Was reading the cover story of the latest SF WEEKLY about the Critical Mass bicycle activists group, and was shocked to see a photo of Junior in the article, still working as a San Francisco bike messenger. Junior was the number one gravy dog at Rocket Messenger Service back in 1977 when I was working there. And he was considered an “old-timer” back then, having been a bike messenger since 1968. Bike messenger is a young man’s game. It's sort of like being a professional athlete and most messengers are in the 20s and only work at it for a couple of years. So Junior is an odd duck. 45 years at the game.
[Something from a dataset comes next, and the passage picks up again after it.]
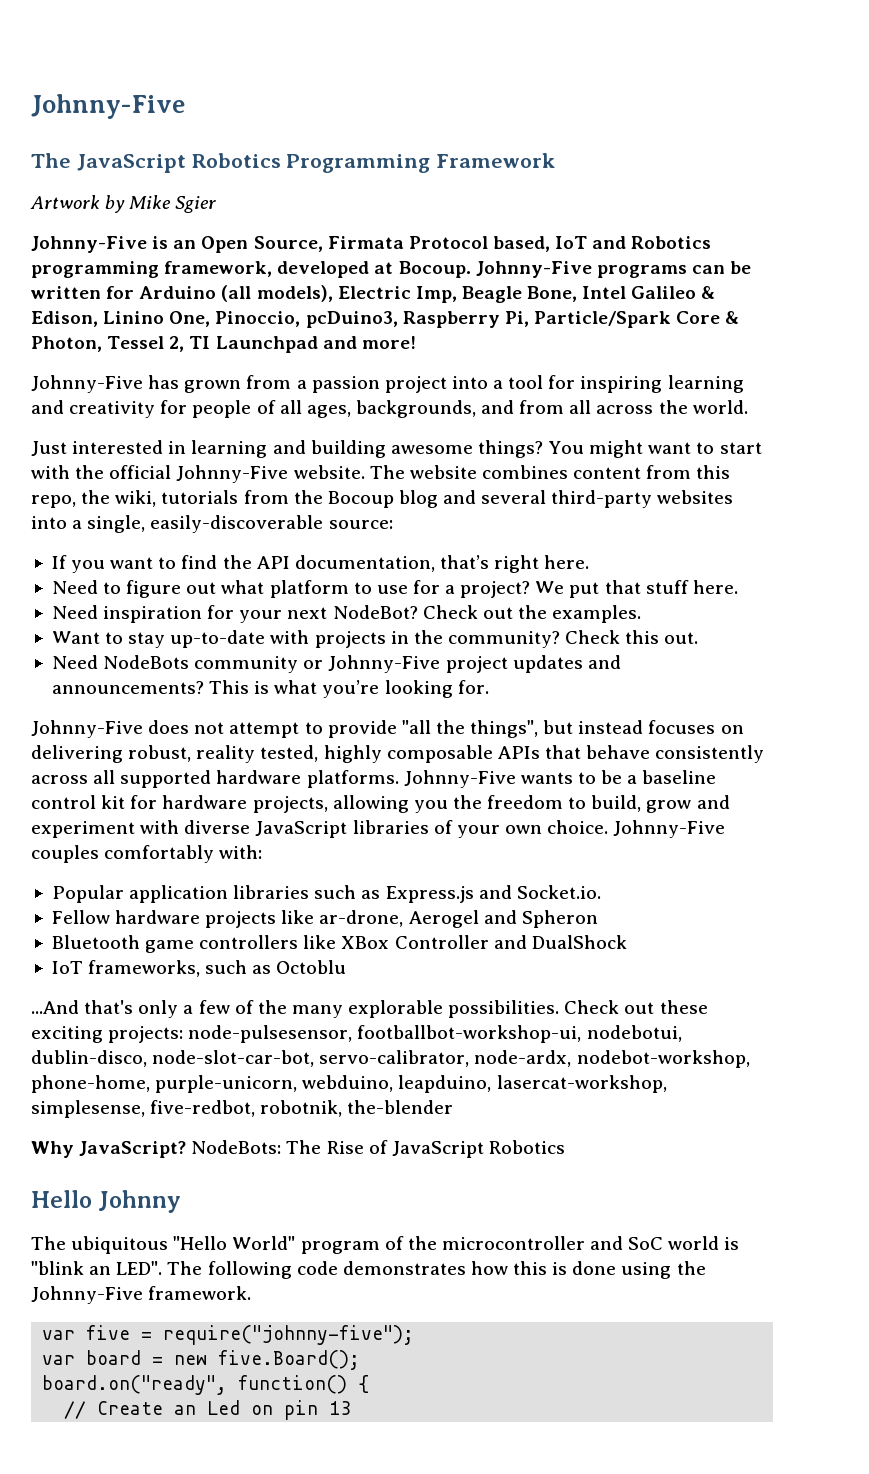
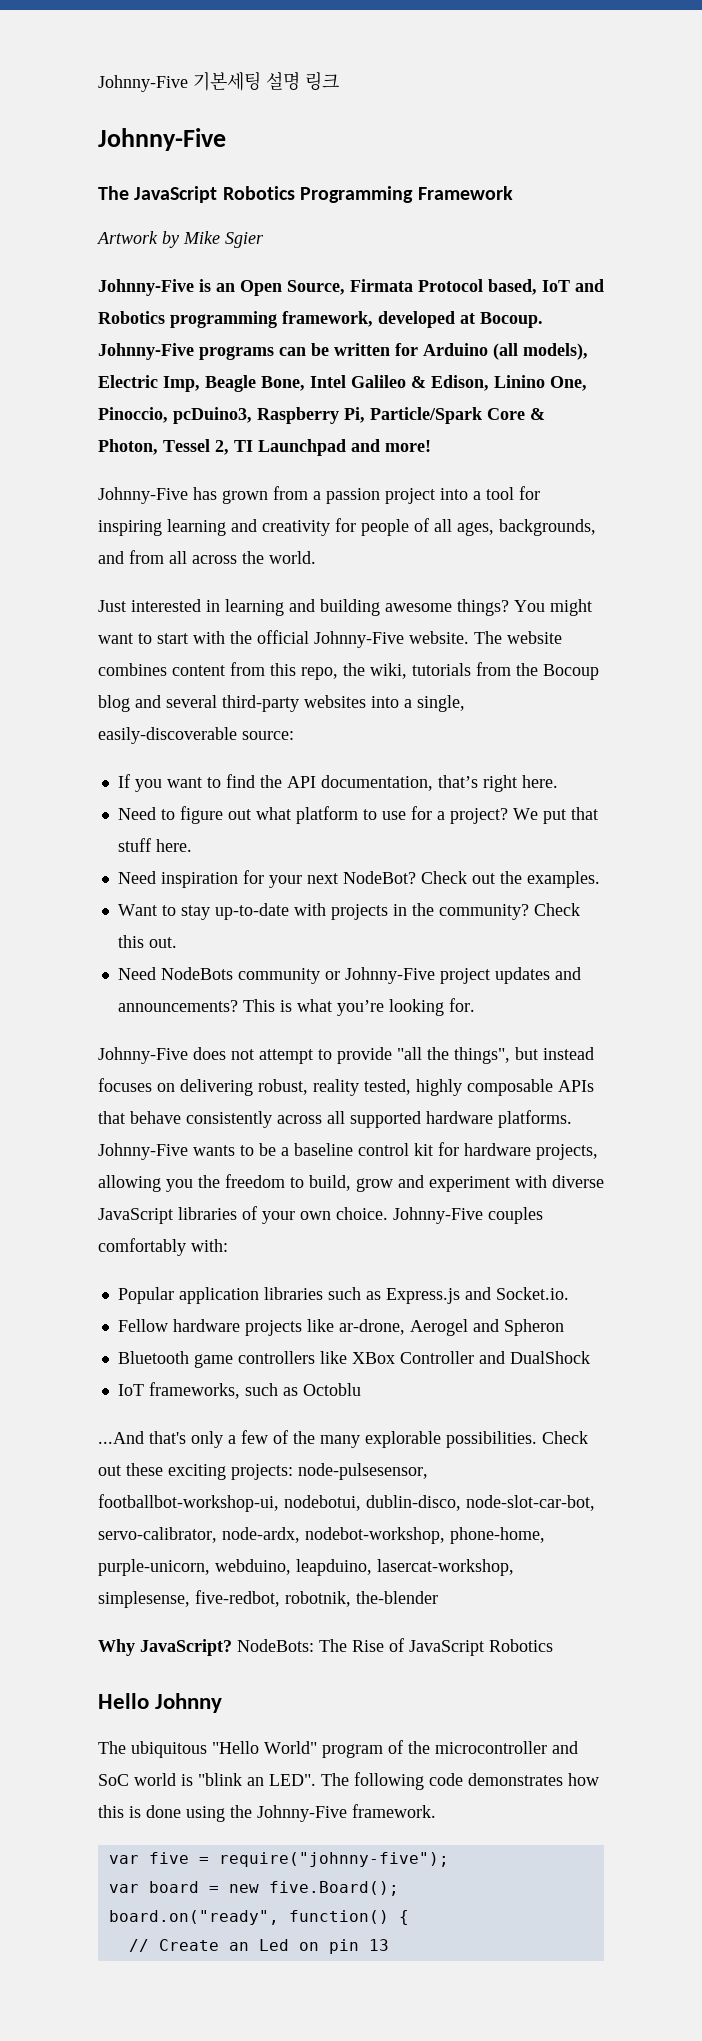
[31,94,185,119] Johnny-Five -> [98,71,339,92] [98,128,226,151] Johnny-Five 기본세팅 설명 링크 // Johnny-Five

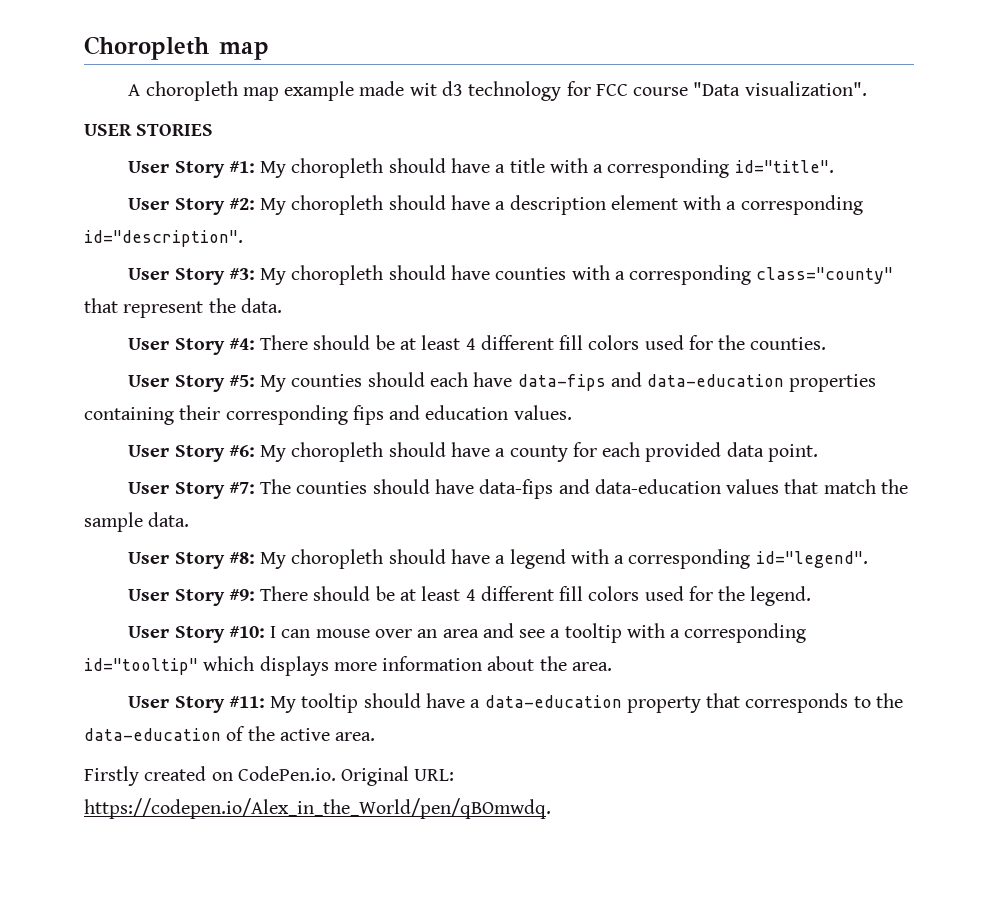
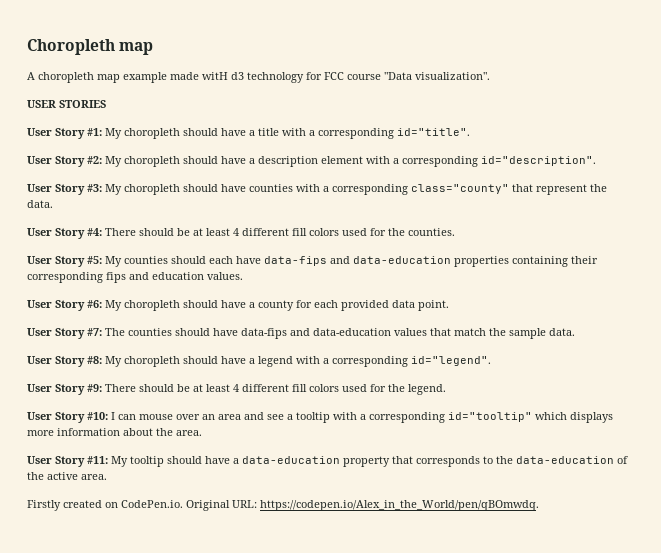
[409,83,437,96] wit -> [202,72,228,80] witH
Seeing the photo of Junior was like seeing a character out of my dreams. When I look back on my past, it's like a barely-remembered movie that was starring some other guy playing me.
But I remember those Rocket Messenger days. They had a garage on 5th and Folsom. The dispatcher was this wise-ass little guy named Charlie who had a cute, little baby-face but a vicious tongue. He could really slice you up if you screwed up. This one hapless messenger, Irving, was always taking the brunt of Charlie’s rage. And we’d all hear it over our walkie-talkies: “Irving, you stupid weasel, you are the WORST bike messenger in the HISTORY of bike messengering!”
I was always leery of Charlie because he could really screw you if you got on his bad side. He’d send you peddling all the way up to the top of Nob Hill to get a 75 cent delivery. Or if he liked you he’d send you on the “gravy runs.” Messengers got paid by the delivery so the dispatcher could make or break you. It was also the reason we rode around like mad men, running through red lights, going the wrong-way down one-way streets, running over pedestrians on the sidewalk, etc.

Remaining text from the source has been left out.